The Universe of Discourse


Tue, 05 Nov 2019

Octopuses opening jars

A while back a YouTube video was going around titled Octopus Intelligence Experiment Takes an Unexpected Turn. Someone put food in a baby bottle with a screw cap and a rubber nipple. There was a hole drilled in the bottle so that the octopus could reach in to taste the food, but it was not large enough for the food to come out or for the octopus to go in. The idea, I suppose, was that the octopus would figure out how to unscrew the cap.

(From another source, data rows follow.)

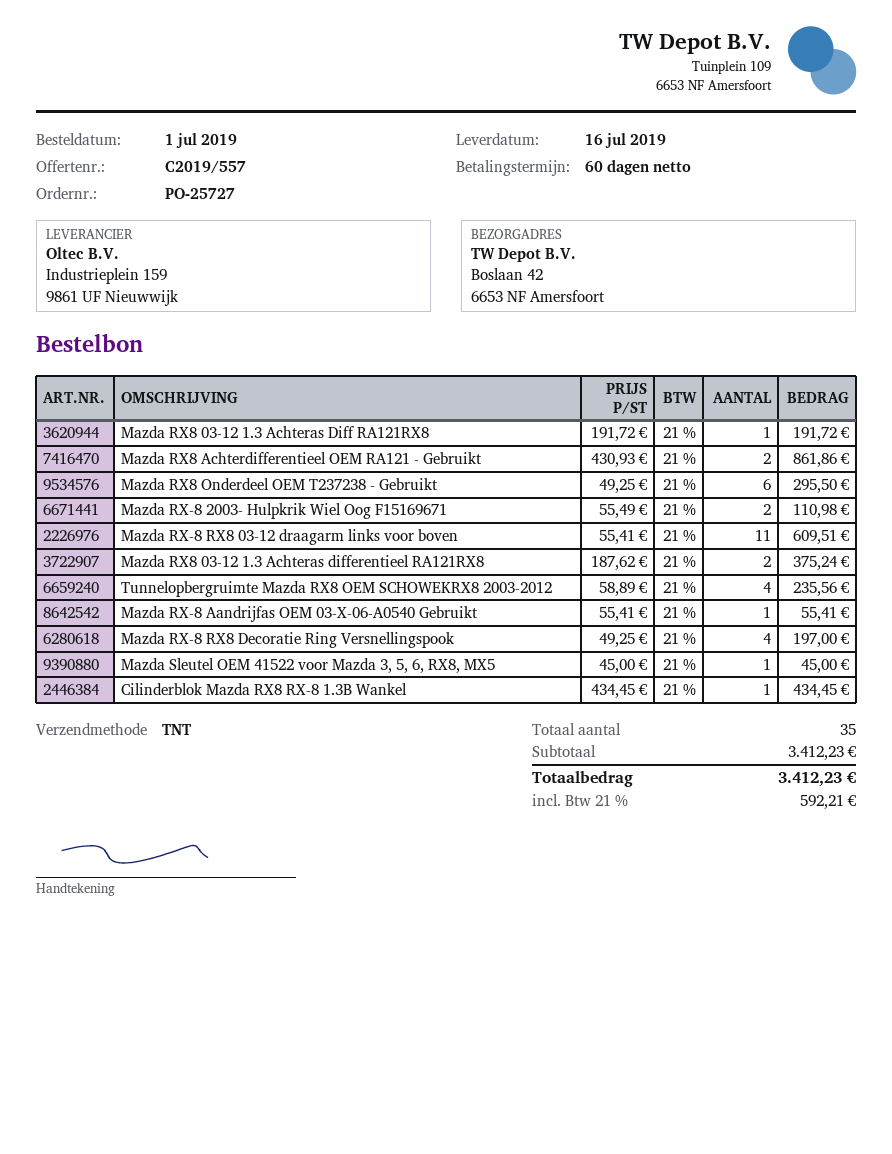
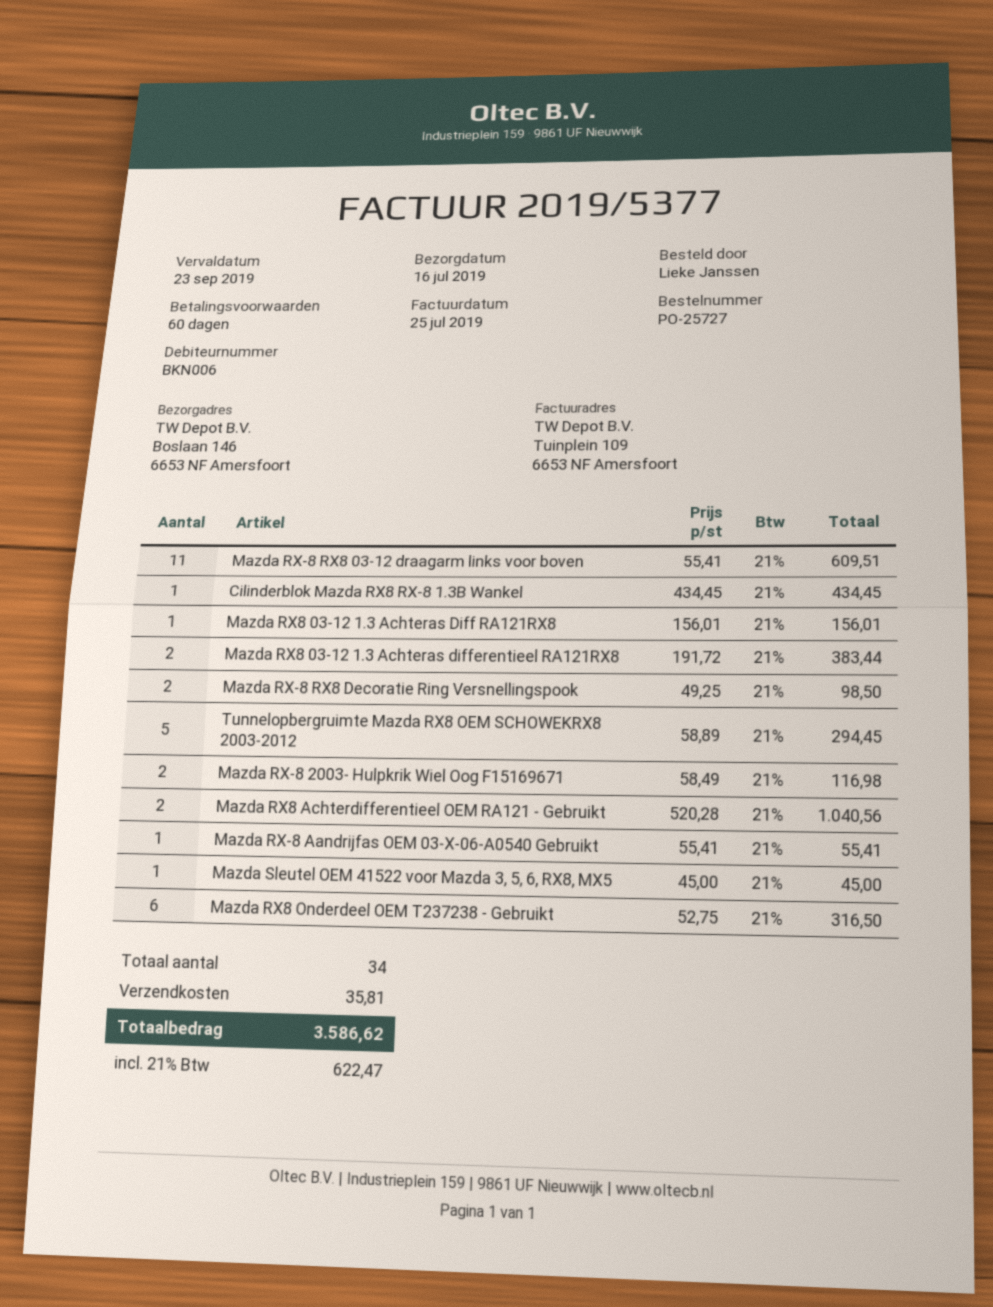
ship to: Boslaan 42, 6653 NF Amersfoort -> Boslaan 146, 6653 NF Amersfoort
Mazda RX8 03-12 1.3 Achteras Diff RA121RX8: 1 x 191.72 = 191.72 -> 1 x 156.01 = 156.01
Mazda RX8 Achterdifferentieel OEM RA121 - Gebruikt: 2 x 430.93 = 861.86 -> 2 x 520.28 = 1040.56
Mazda RX8 Onderdeel OEM T237238 - Gebruikt: 6 x 49.25 = 295.50 -> 6 x 52.75 = 316.50
Mazda RX-8 2003- Hulpkrik Wiel Oog F15169671: 2 x 55.49 = 110.98 -> 2 x 58.49 = 116.98
Mazda RX8 03-12 1.3 Achteras differentieel RA121RX8: 2 x 187.62 = 375.24 -> 2 x 191.72 = 383.44
Tunnelopbergruimte Mazda RX8 OEM SCHOWEKRX8 2003-2012: 4 x 58.89 = 235.56 -> 5 x 58.89 = 294.45
Mazda RX-8 RX8 Decoratie Ring Versnellingspook: 4 x 49.25 = 197.00 -> 2 x 49.25 = 98.50
total quantity: 35 -> 34
shipping: none -> 35.81
tax: 21% = 592.21 -> 21% = 622.47
total: 3412.23 -> 3586.62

The “unpexected turn” was that instead of unscrewing the cap, the octopus just ripped the entire nipple out of the bottle.

A still from the video.
The bottle is transparent plastic and the octopus, about the same
size, is behind it, with its arms wrapped around various parts of the
bottle, looking at us.  The orange screw cap that secures the nipple
in place is still screwed to the top of the bottle, but the white
rubber nipple itself is floating away. One of the octopus’s arms is
inside the bottle, entering through the large hole previously blocked
by the nipple.

I have mentioned this before but it bears repeating: this outcome should not have been an unexpected turn:

Crabs can be wrested from containers (Pieron, 1911; Schiller, 1948; Cousteau and Diole, 1973) but the results appear to be achieved by chance and there is little indication that the octopus can learn to deal with the situation more efficiently with practice. The animal approaches and struggles with the apparatus until something happens; if it learns anything as a result of its experience it is only to be more persistent and vigorous.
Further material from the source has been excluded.